Whilst the story did not specifically allege that Midland Heart Housing Association or its chief executive, Ms Cooke, were disreputable landlords, the court did find that the article meant that Midland Heart was making money from the misery of James Turner Street residents and that Ms Cooke was personally responsible for that conduct and had personally profited from it.
The hurdle the claimants failed to overcome, however, was that of serious harm. Under the new test in section 1(1), 'a statement is not defamatory unless it has caused or is likely to cause serious harm to the reputation of the claimant.'
In this case, three factors weighed against serious harm being established:
- the defendant issued a swift (albeit unagreed) apology
- the libel was not of itself 'obviously likely to cause serious harm' (the judge cross-referenced accusations of paedophilia or terrorism)
- the claimants could not provide any specific evidence of serious harm
What does this mean for libel claims?
In Cooke, the judge awarded significant weight to the fact that an apology had been issued relatively swiftly. He also ruled that the relevant date for determining whether serious harm had been caused was the date of issue of the claim.
Practically speaking, this may make it difficult for a claimant to ever issue libel proceedings where an apology has already been secured.
The following steps need to be carefully considered in relation to libel claims:
- pre-action correspondence needs to be carefully crafted. If an apology can be used by a defendant to defeat a libel claim, it is crucial that the claimant secures the apology it wants
- prior to issuing a libel claim, steps need to be taken to identify evidence of serious harm
- defendants need to give serious consideration to protecting themselves by issuing appropriate and swift apologies
At present, claimants need to assume that the serious harm threshold is a high one, particularly where proceedings are issued after publication of an appropriate apology.

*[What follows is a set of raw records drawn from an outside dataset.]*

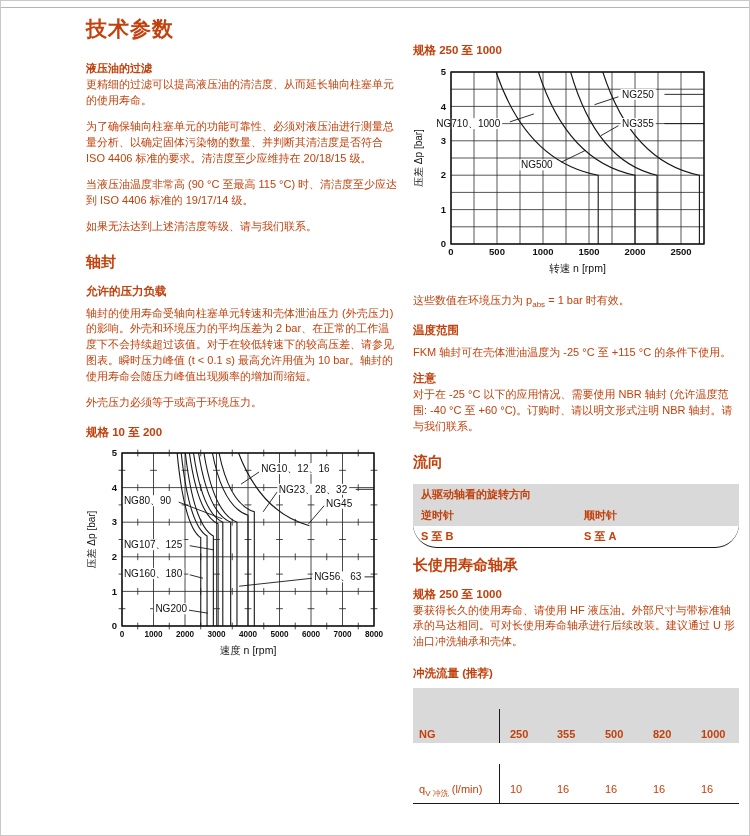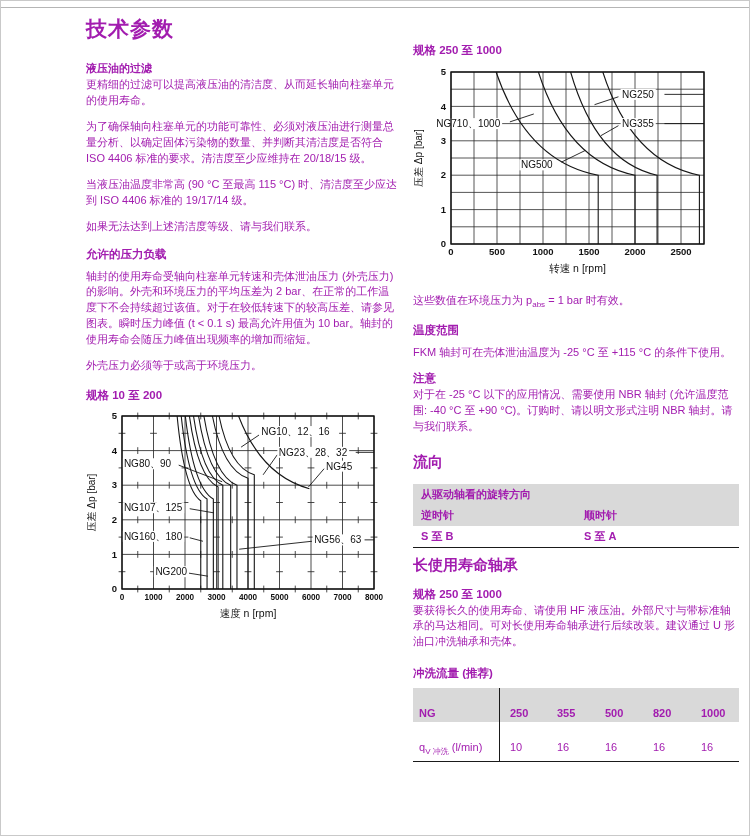"技术参数" .page { color: #a21caf -> #c2410c }
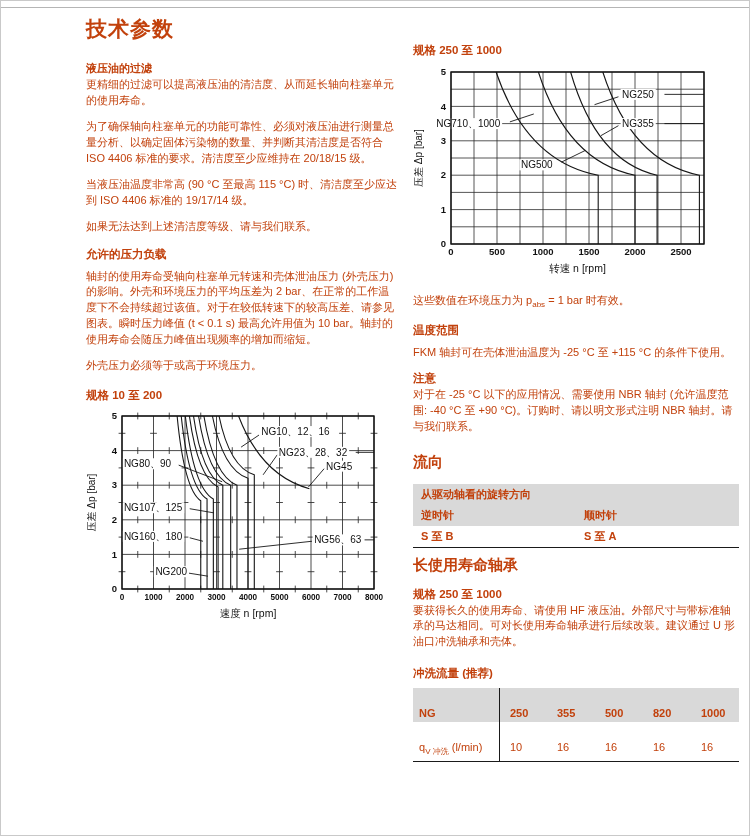"轴封" div.h-lg { html: none -> <div>轴封</div> }
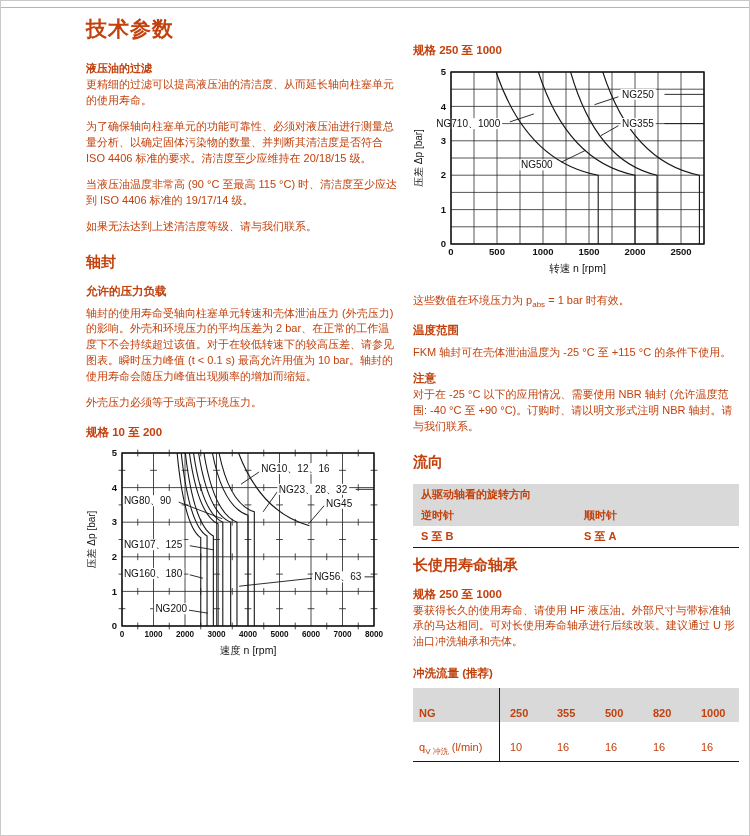"对于在 -25 °C 以下的应用情况、需要使用 NBR" p { text: +90 -> +60 }
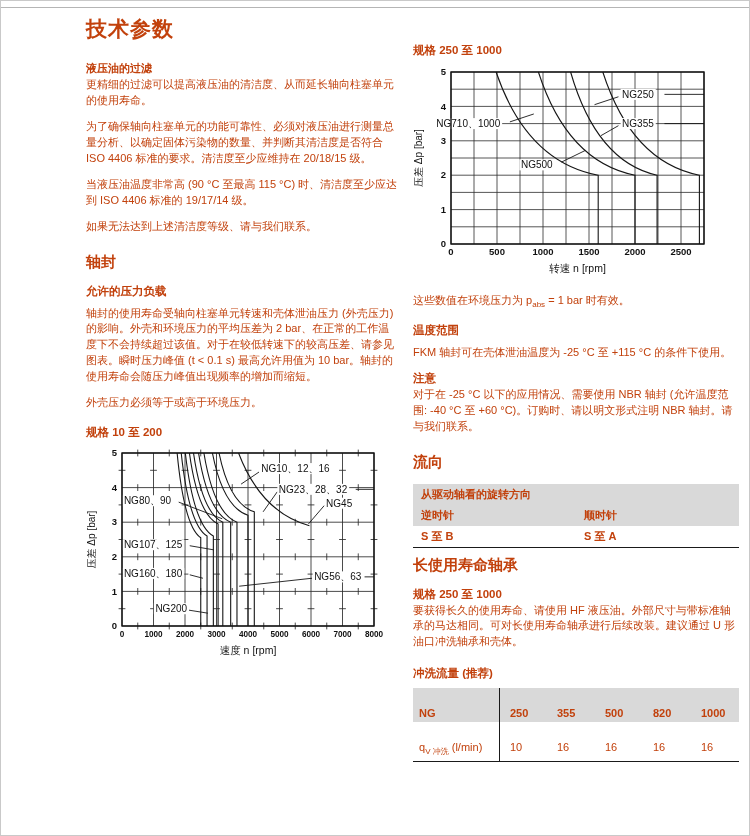"从驱动轴看的旋转方向" .tbl { border-radius: none -> 24px }
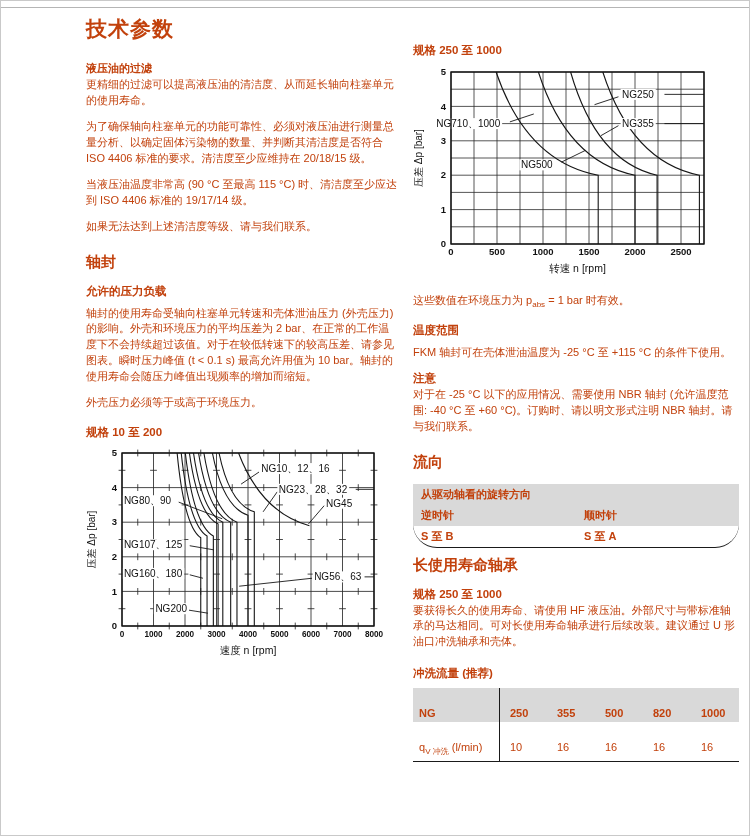"NG" .fcell { margin-top: none -> 21px }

We understand that on Friday 26 September, the court granted permission to appeal this decision and costs were awarded (partially) in the claimants' favour.
In granting permission to appeal his decision, Mr Justice Bean made no comment in relation to the prospects of success of any appeal. He did, however, recognise that this was the first case to be heard on the interpretation of s1(1) of the Defamation Act.
The judge also awarded the claimants their costs up to the issue of the apology. This is perhaps significant in emphasizing the weight the judge gave to the issuing of the apology in this case. It remains to be seen whether the appeal court will attach a similar significance.
If you are in any doubt about threatened or actual libel proceedings, seek legal advice.